A derived table is an inline subquery in the FROM clause that acts as a virtual table for the duration of the query; it is not correlated to the outer query and has no name reuse. A CTE is named and can be referenced multiple times, while a correlated subquery executes per-row in WHERE or SELECT.
How to think about it
The question is really testing whether you understand where SQL evaluates subqueries and what scope they have. There are three places a subquery can live: the FROM clause (derived table), the WHERE/SELECT clause (correlated subquery), or the top of the query as a named block (CTE). Each has different evaluation timing and reusability.

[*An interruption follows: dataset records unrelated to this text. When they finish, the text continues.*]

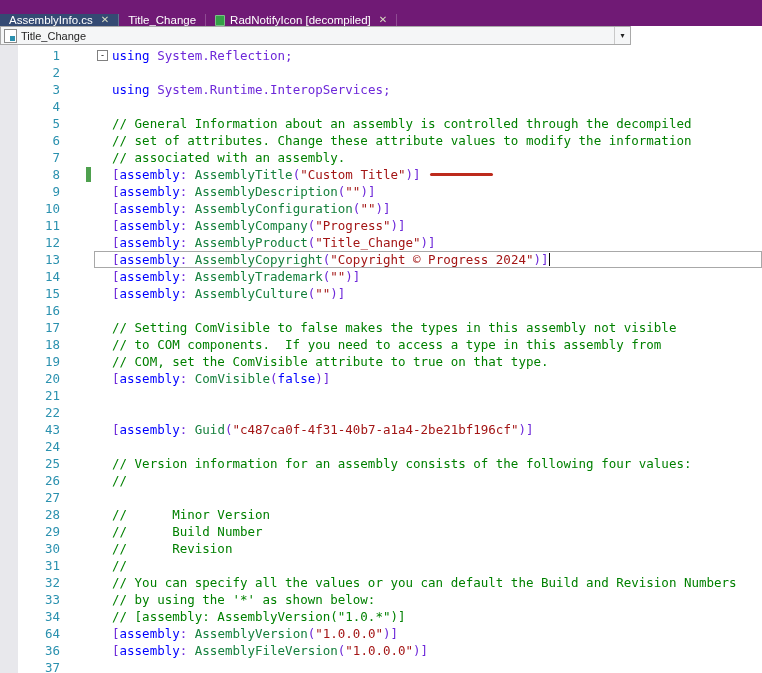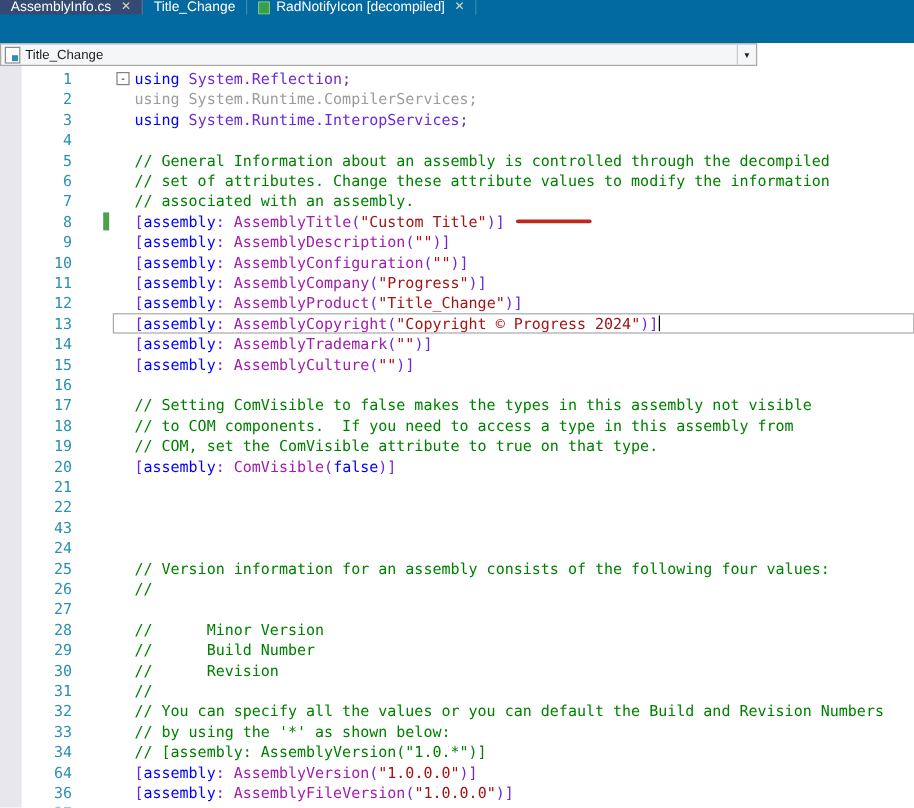"AssemblyInfo.cs" .tabstrip { align-items: flex-start -> flex-end; background: #0369a1 -> #701a75; height: 36px -> 26px }
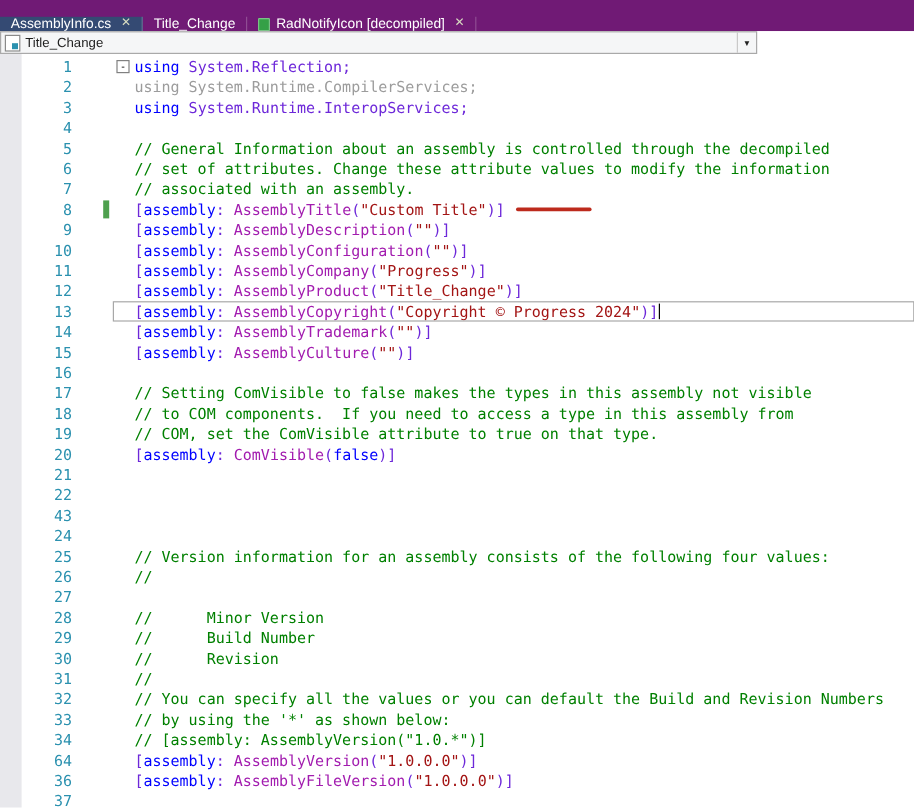"using System.Runtime.CompilerServices;" div.linebody { html: <div><span>using System.Runtime.CompilerServices;</span></div> -> none }
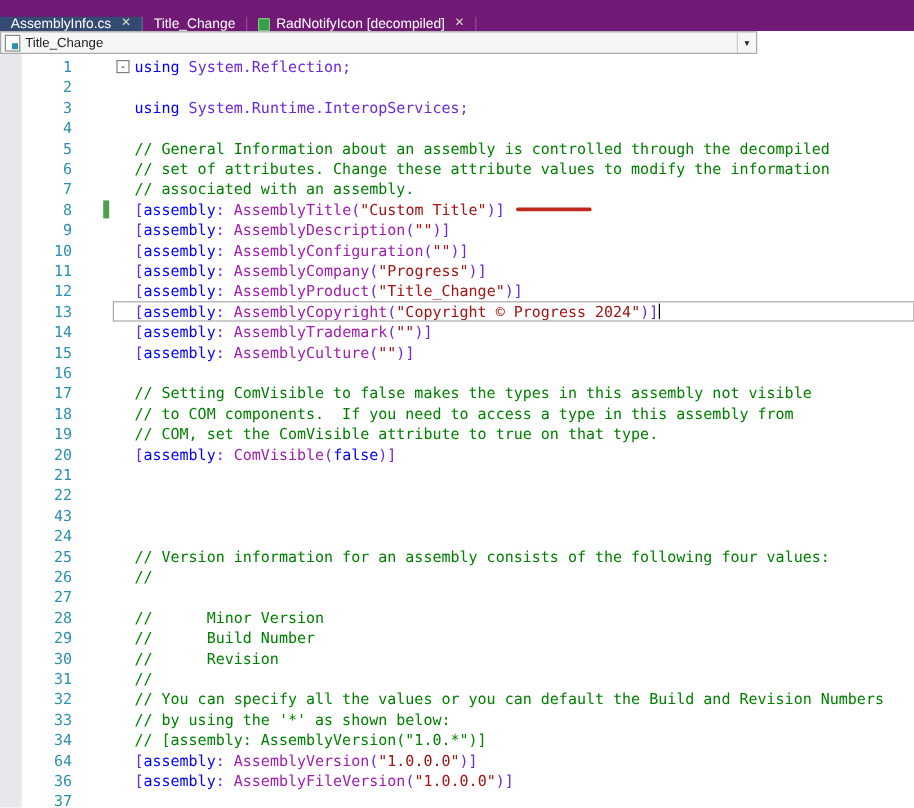"AssemblyTitle" .tk-t { color: #a21caf -> #15803d }
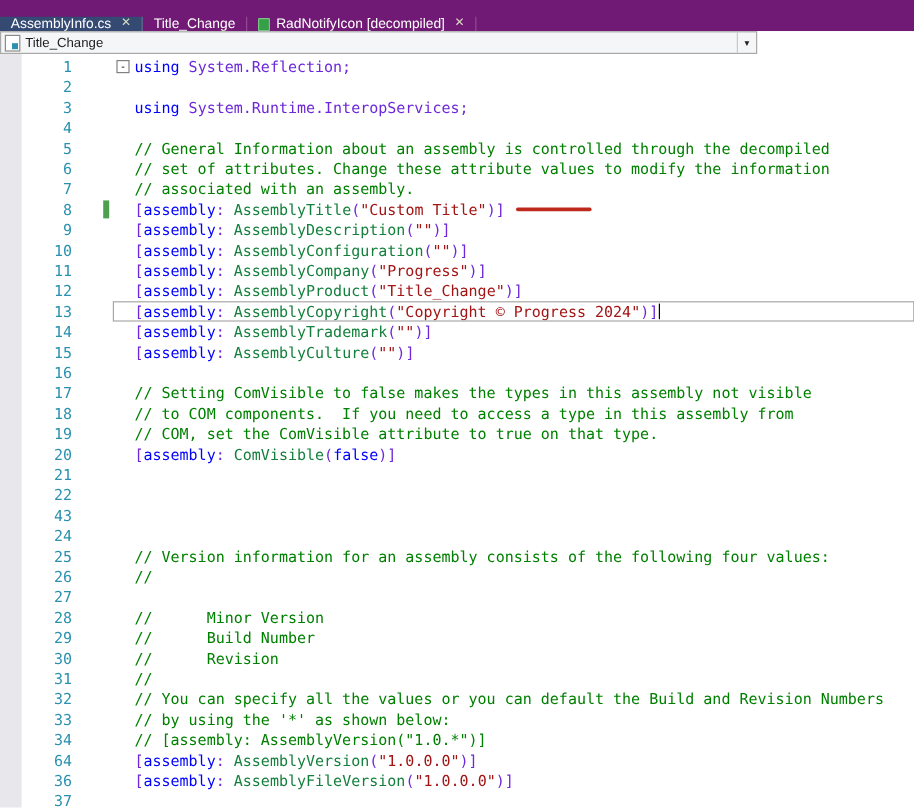"[assembly:" div.linebody { html: none -> <div><span>[</span><span>assembly</span><span>: </span><span>Guid</span><span>(</span><span>"c487ca0f-4f31-40b7-a1a4-2be21bf196cf"</span><span>)]</span></div> }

What a derived table looks like
A derived table is a subquery you place directly in the FROM clause and give an alias. The engine evaluates it once — producing a complete virtual result set — before the outer query touches it. That’s the key: it runs once, up front, uncorrelated.
The classic use case: you need to filter on an aggregate, but you want to join the aggregated result to another table afterward. A derived table lets you aggregate first, then treat the result like any other table.

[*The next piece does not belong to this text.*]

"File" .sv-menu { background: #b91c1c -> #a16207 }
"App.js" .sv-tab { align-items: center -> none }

Derived table vs. correlated subquery
A derived table is uncorrelated — it does not look at the outer query’s current row. A correlated subquery in WHERE or SELECT does, and re-executes for every row the outer query processes. That makes correlated subqueries flexible but potentially slow on large tables.
Derived table vs. CTE
Functionally identical in most cases — the optimizer inlines them the same way. The practical difference is reusability and readability. A CTE is named at the top of the query and can be referenced multiple times. A derived table is anonymous and inline; if you need its result in two places, you must write the subquery twice.
The key insight
Both derived tables and CTEs are evaluated before the outer query runs. The difference is purely about naming: CTEs get a label so you can refer to them again. Derived tables do not — they are disposable.